What you should do -> Set the pictures aside and return each record below precisely as written.

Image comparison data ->
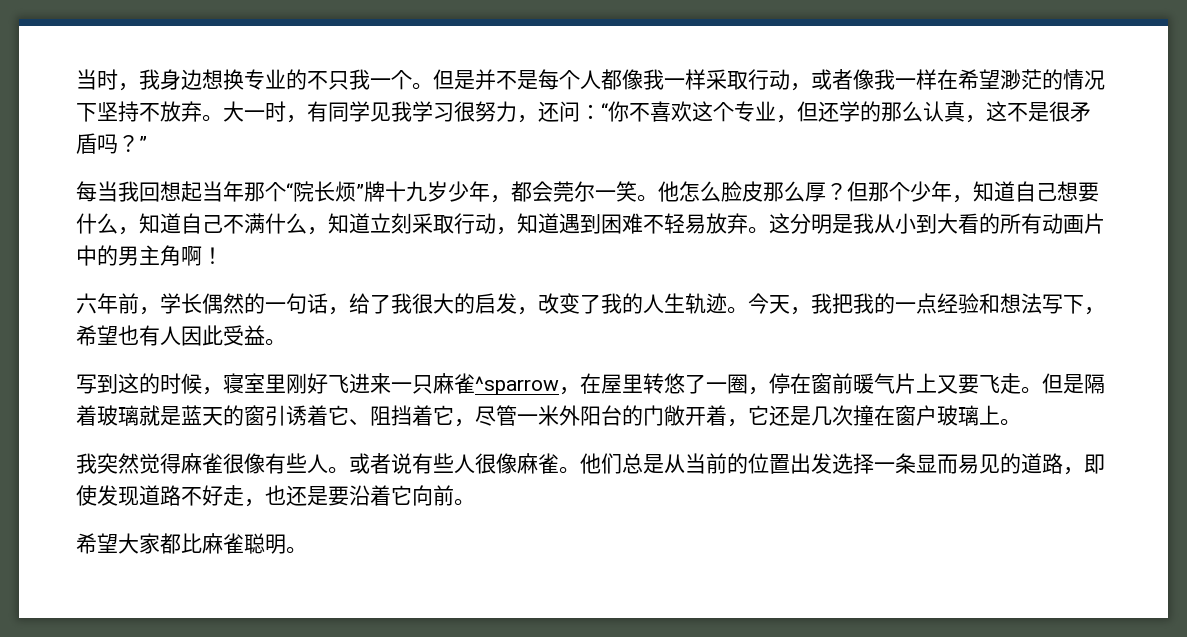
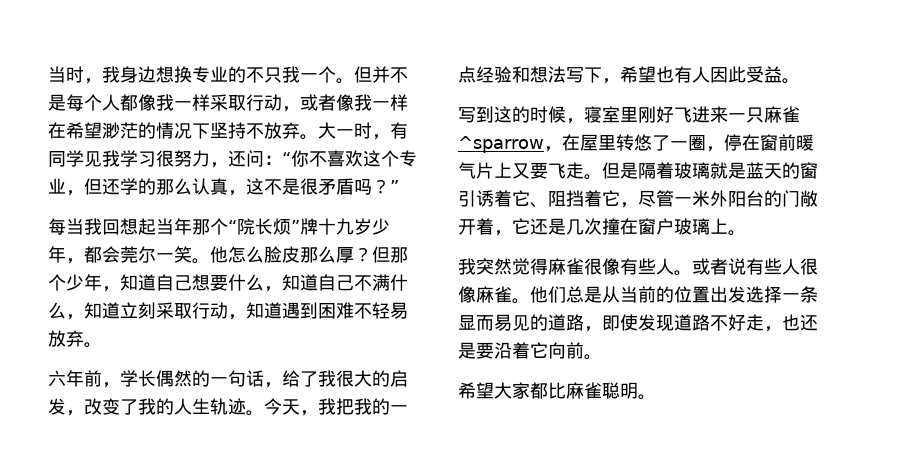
[454,70,475,90] 是 -> (372, 74) none
[769,213,1105,234] [76,245,223,266] 这分明是我从小到大看的所有动画片中的男主角啊！ -> (102, 345) none

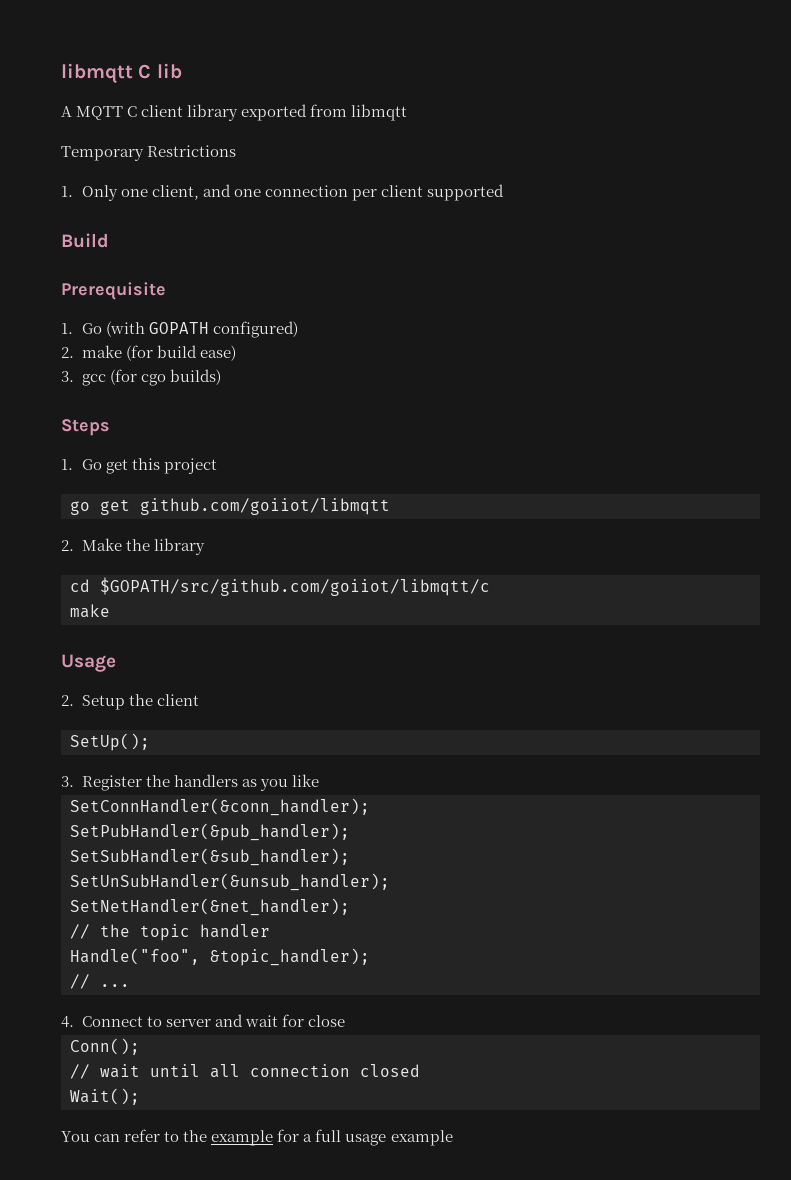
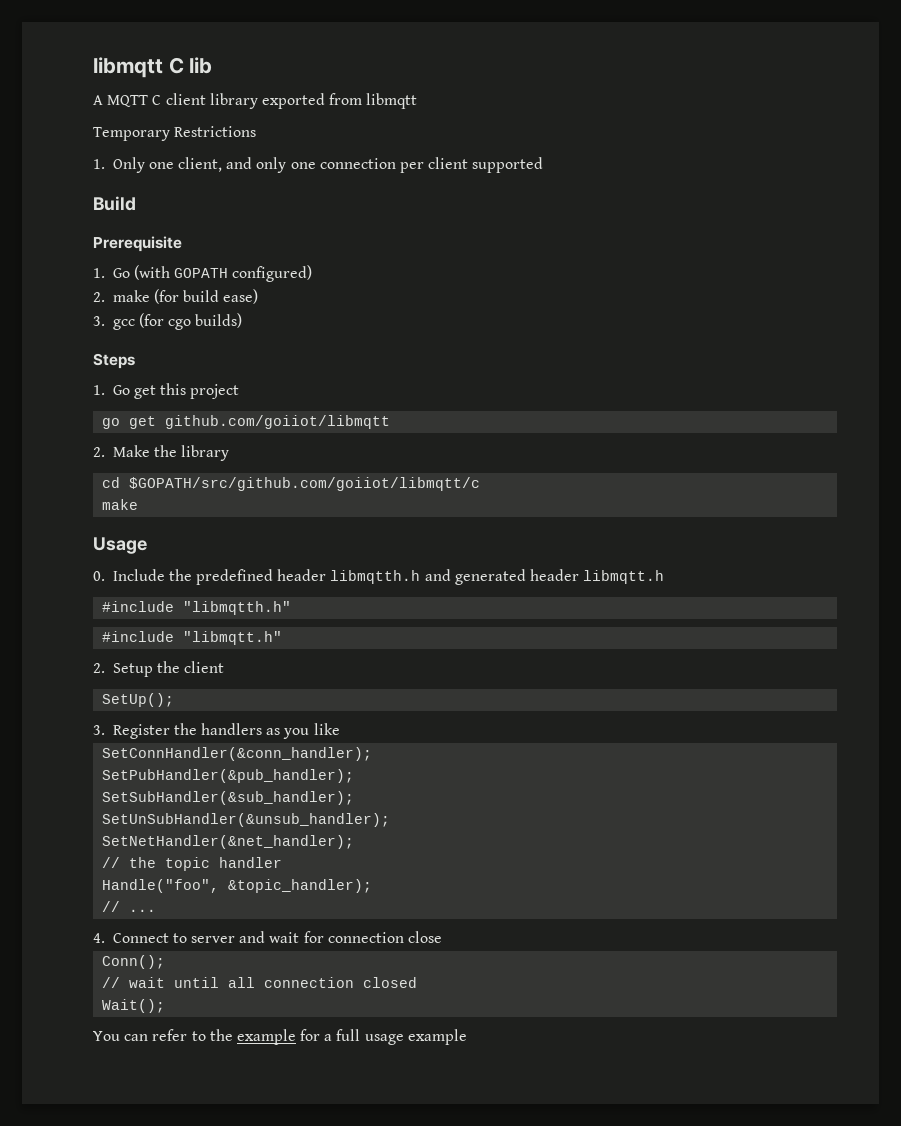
(231, 190) none -> [256,157,287,173] only
(116, 663) none -> [93,569,665,585] [102,601,292,615] [102,631,283,645] // 0. Include the predefined header libmqtth.h and generated header libmqtt.h // #include "libmqtth.h" // #include "libmqtt.h"
(304, 1020) none -> [327,932,404,943] connection

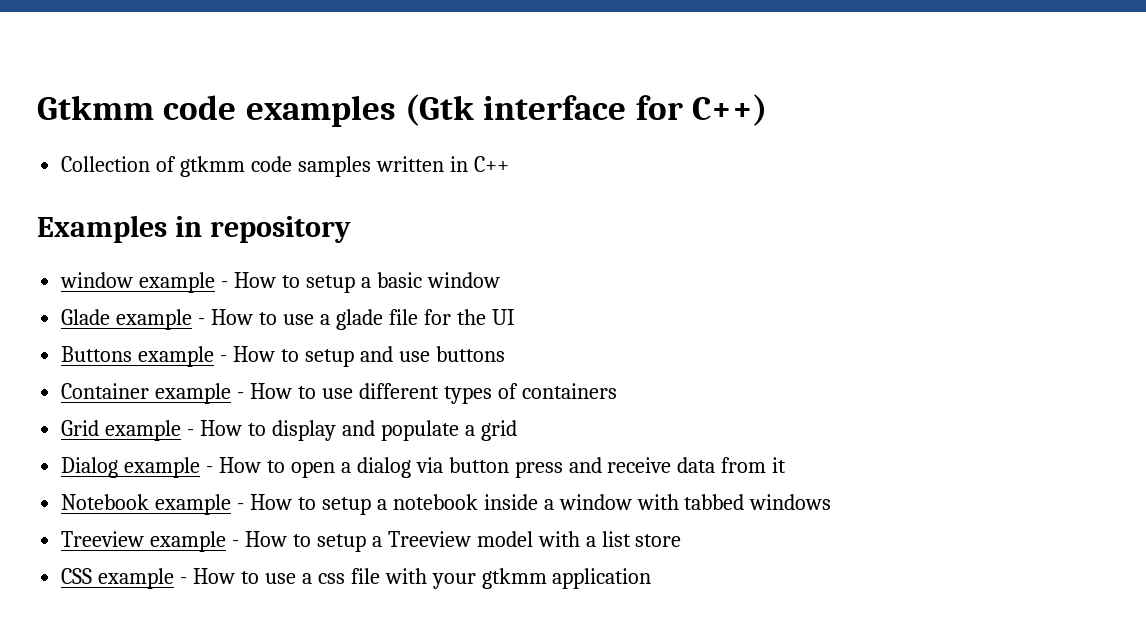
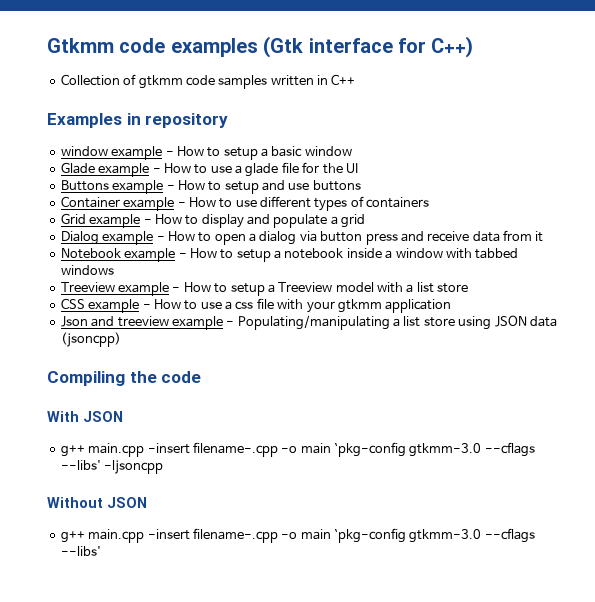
(652, 578) none -> [60,315,557,330] [60,332,121,347] [47,371,202,386] [47,411,123,422] [60,442,535,457] [60,460,164,474] [47,497,147,508] [60,528,535,543] [60,546,101,556] // Json and treeview example - Populating/manipulating a list store using JSON data (jsoncpp) // Compiling the code // With JSON // g++ main.cpp -insert filename-.cpp -o main `pkg-config gtkmm-3.0 --cflags --libs' -ljsoncpp // Without JSON // g++ main.cpp -insert filename-.cpp -o main `pkg-config gtkmm-3.0 --cflags --libs'

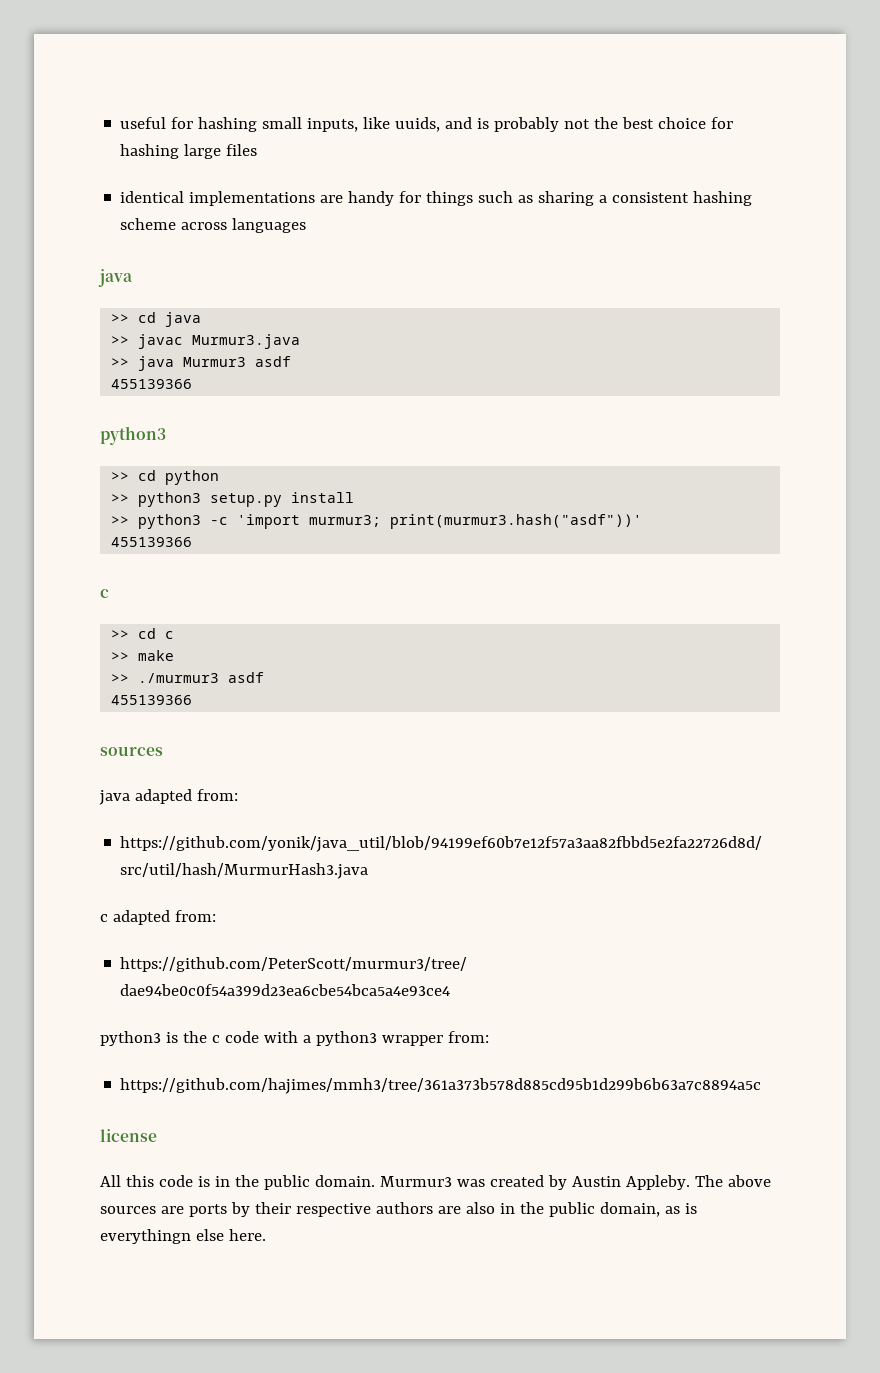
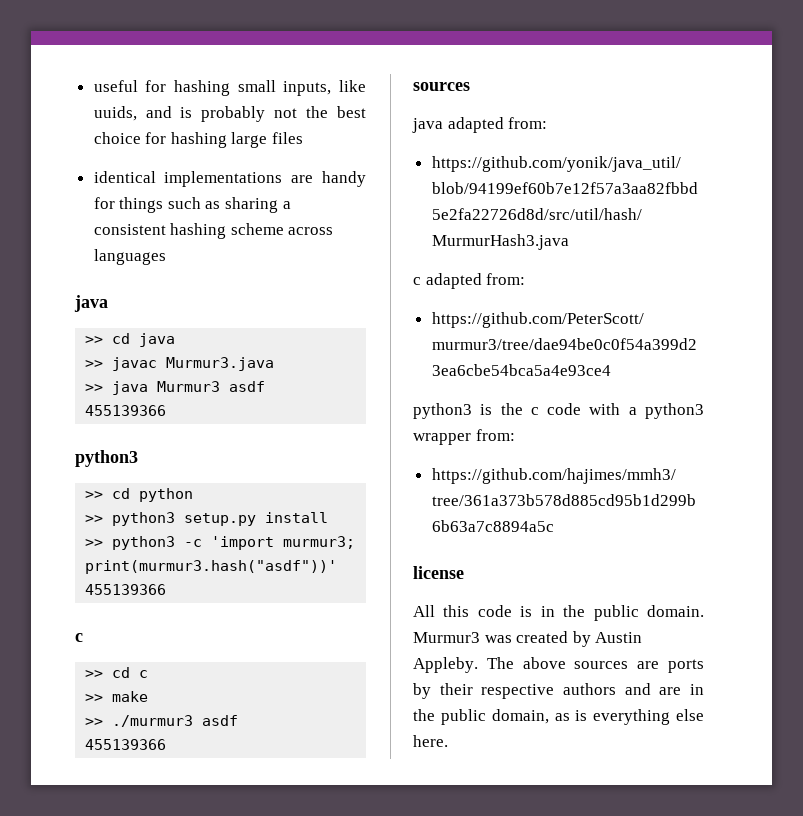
[437,1202,495,1214] are also -> [624,683,682,695] and are
[100,1229,191,1244] everythingn -> [593,709,671,725] everything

Worked solution ->
[454,70,475,90] 是 -> (372, 74) none
[769,213,1105,234] [76,245,223,266] 这分明是我从小到大看的所有动画片中的男主角啊！ -> (102, 345) none

(231, 190) none -> [256,157,287,173] only
(116, 663) none -> [93,569,665,585] [102,601,292,615] [102,631,283,645] // 0. Include the predefined header libmqtth.h and generated header libmqtt.h // #include "libmqtth.h" // #include "libmqtt.h"
(304, 1020) none -> [327,932,404,943] connection

(652, 578) none -> [60,315,557,330] [60,332,121,347] [47,371,202,386] [47,411,123,422] [60,442,535,457] [60,460,164,474] [47,497,147,508] [60,528,535,543] [60,546,101,556] // Json and treeview example - Populating/manipulating a list store using JSON data (jsoncpp) // Compiling the code // With JSON // g++ main.cpp -insert filename-.cpp -o main `pkg-config gtkmm-3.0 --cflags --libs' -ljsoncpp // Without JSON // g++ main.cpp -insert filename-.cpp -o main `pkg-config gtkmm-3.0 --cflags --libs'

[437,1202,495,1214] are also -> [624,683,682,695] and are
[100,1229,191,1244] everythingn -> [593,709,671,725] everything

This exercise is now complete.